Venhamos à parábola. O feitor iníquo é o
homem pecador, o homem que administrou mal os bens que lhe foram dados
por Deus. Deus nos deu vários bens para administrarmos: a inteligência, a
vontade, os sentimentos, os bens materiais. O administrador iníquo é,
portanto, o homem que usa mal sua inteligência, aderindo ao erro, é o
homem que usa mal sua vontade, dirigindo-a ao que é contrário à vontade
de Deus. É o homem que não ordena seus sentimentos e paixões pela razão
iluminada pela fé. Trata-se do homem que usa mal seu corpo, por exemplo,
pelos pecados de impureza, pecados que fazem dele como um animal
irracional. Trata-se do homem que usa mal os bens materiais que possui. O
homem pecador é um administrador infiel dos bens que lhe foram dados
por Deus, pois o pecador usa os bens dados por Deus não para a maior
glória da Santíssima Trindade, para a salvação da própria alma e para a
salvação do próximo, mas ele os utiliza para satisfazer seus próprios
desejos, contrários ao desejo perfeito do seu senhor, que é Deus.

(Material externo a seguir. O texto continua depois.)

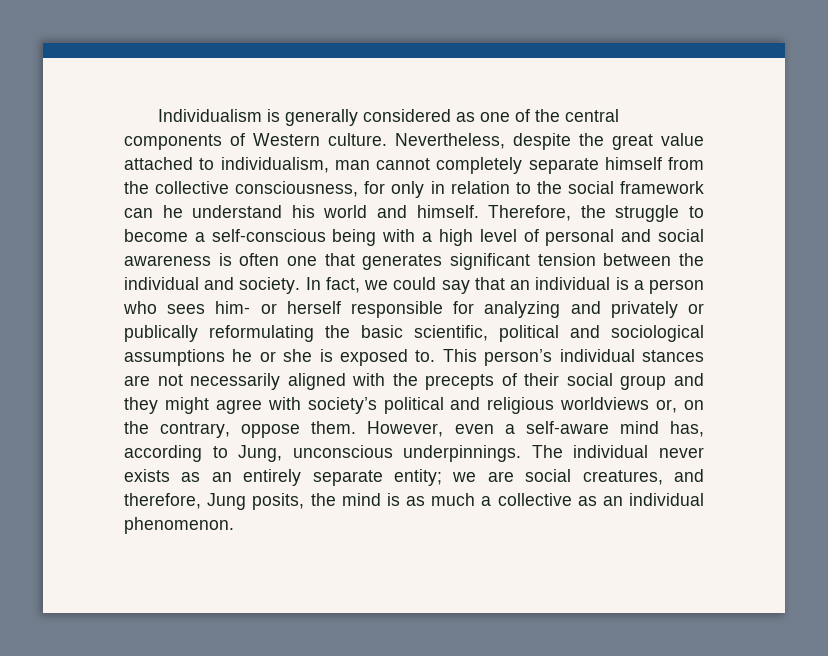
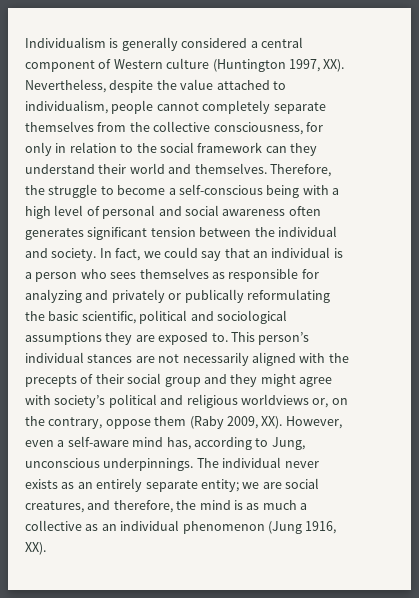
- Individualism is generally considered as one of the central components of Western culture. Nevertheless, despite the great value attached to individualism, man cannot completely separate himself from the collective consciousness, for only in relation to the social framework can he understand his world and himself.
+ Individualism is generally considered a central component of Western culture (Huntington 1997, XX). Nevertheless, despite the value attached to individualism, people cannot completely separate themselves from the collective consciousness, for only in relation to the social framework can they understand their world and themselves.
- Therefore, the struggle to become a self-conscious being with a high level of personal and social awareness is often one that generates significant tension between the individual and society.
+ Therefore, the struggle to become a self-conscious being with a high level of personal and social awareness often generates significant tension between the individual and society.
- In fact, we could say that an individual is a person who sees him- or herself responsible for analyzing and privately or publically reformulating the basic scientific, political and sociological assumptions he or she is exposed to.
+ In fact, we could say that an individual is a person who sees themselves as responsible for analyzing and privately or publically reformulating the basic scientific, political and sociological assumptions they are exposed to.
- This person’s individual stances are not necessarily aligned with the precepts of their social group and they might agree with society’s political and religious worldviews or, on the contrary, oppose them. However, even a self-aware mind has, according to Jung, unconscious underpinnings.
+ This person’s individual stances are not necessarily aligned with the precepts of their social group and they might agree with society’s political and religious worldviews or, on the contrary, oppose them (Raby 2009, XX). However, even a self-aware mind has, according to Jung, unconscious underpinnings.
- The individual never exists as an entirely separate entity; we are social creatures, and therefore, Jung posits, the mind is as much a collective as an individual phenomenon.
+ The individual never exists as an entirely separate entity; we are social creatures, and therefore, the mind is as much a collective as an individual phenomenon (Jung 1916, XX).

Diante dessa má administração, nada mais
justo do que sofrer a consequência: cavar, mendigar, quer dizer, sofrer,
fazer penitência, deixar o pecado e praticar a virtude esforçando-se
para isso e pedindo isso para Deus. Todavia, o administrador iníquo, sem
arrependimento do mal que cometeu, escapa dessa justa consequência com
uma grande habilidade, uma habilidade que implica mais um pecado grave,
mas que é uma grande habilidade. Diante disso, o senhor louva não a ação
pecaminosa propriamente dita de reduzir injustamente a dívida dos
devedores, mas a habilidade, a prudência do feitor.
A prudência consiste justamente em
ordenar os meios para alcançar um determinado fim. A prudência não é ter
medo, como muitos pensam. A prudência consiste em escolher os meios
mais adequados para se chegar a um determinado objetivo. Agora, a
prudência será uma boa prudência se ela escolhe meios lícitos para
alcançar um objetivo lícito. A boa prudência é aquela que, em última
instância, determina os melhores meios para que alcancemos a vida
eterna. A boa prudência é aquela que dita o que se deve fazer em
determinado momento para cumprir a vontade de Deus, para alcançar a vida
eterna, levando em conta todas as circunstâncias e depois de madura
reflexão. A má prudência, por outro lado, é aquela que dispõe os meios
para fazer um pecado, para alcançar um fim ruim, oposto a Deus e à nossa
salvação. A má prudência é também aquela que escolhe meios ruins para
atingir um fim, ainda que esse fim seja bom. Dessa forma, fica evidente
que a prudência do administrador da parábola é uma má prudência, que
escolhe meios pecaminosos para atingir seu fim, que é escapar de uma
justa punição. Dessa forma, o homem rico elogia não a ação, que foi
desonesta, mas a capacidade, a indústria, a inteligência do feitor
infiel em dispor os meios para atingir seu fim e ele o faz para que
tenhamos a mesma habilidade, mas em vista de fazer o bem. Da mesma
forma, poderíamos admirar a habilidade de um assaltante de banco em
conseguir roubar milhões de reais sem que ninguém perceba, sem que um
alarme sequer dispare, embora condenemos veementemente a ação do roubo.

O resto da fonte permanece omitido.